_Problem requirements_.
Which lines below include "radio"? Copy them all.

_Given entries_.
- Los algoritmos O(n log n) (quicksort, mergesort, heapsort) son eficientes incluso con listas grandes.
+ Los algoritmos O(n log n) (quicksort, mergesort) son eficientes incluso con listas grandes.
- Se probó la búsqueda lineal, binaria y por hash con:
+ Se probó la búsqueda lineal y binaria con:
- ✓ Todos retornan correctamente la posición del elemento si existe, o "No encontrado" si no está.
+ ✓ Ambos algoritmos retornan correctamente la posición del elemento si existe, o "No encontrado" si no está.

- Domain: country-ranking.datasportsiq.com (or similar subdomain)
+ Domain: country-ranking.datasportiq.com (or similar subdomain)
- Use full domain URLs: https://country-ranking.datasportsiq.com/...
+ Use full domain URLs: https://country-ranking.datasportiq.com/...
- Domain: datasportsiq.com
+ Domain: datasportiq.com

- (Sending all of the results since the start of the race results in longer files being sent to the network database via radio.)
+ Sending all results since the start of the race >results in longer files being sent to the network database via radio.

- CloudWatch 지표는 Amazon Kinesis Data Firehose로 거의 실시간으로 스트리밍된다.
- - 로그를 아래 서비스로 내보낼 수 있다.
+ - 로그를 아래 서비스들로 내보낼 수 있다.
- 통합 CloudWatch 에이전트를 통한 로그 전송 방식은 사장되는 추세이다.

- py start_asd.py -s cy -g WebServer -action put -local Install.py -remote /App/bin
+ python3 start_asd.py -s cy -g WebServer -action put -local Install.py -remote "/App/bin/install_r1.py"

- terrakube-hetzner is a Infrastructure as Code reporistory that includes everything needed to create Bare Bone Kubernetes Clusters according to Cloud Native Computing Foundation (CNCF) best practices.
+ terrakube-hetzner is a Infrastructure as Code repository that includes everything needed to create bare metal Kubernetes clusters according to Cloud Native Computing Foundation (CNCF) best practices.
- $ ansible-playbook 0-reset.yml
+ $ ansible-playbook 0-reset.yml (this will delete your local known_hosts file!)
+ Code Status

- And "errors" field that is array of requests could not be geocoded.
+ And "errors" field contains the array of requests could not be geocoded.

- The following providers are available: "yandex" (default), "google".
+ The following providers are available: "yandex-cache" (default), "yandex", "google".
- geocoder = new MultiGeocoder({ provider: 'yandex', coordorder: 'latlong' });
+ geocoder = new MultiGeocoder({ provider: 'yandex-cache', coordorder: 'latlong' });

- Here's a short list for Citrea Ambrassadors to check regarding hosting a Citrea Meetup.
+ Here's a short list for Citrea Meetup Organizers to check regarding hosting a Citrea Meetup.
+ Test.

_Your response_.
- (Sending all of the results since the start of the race results in longer files being sent to the network database via radio.)
+ Sending all results since the start of the race >results in longer files being sent to the network database via radio.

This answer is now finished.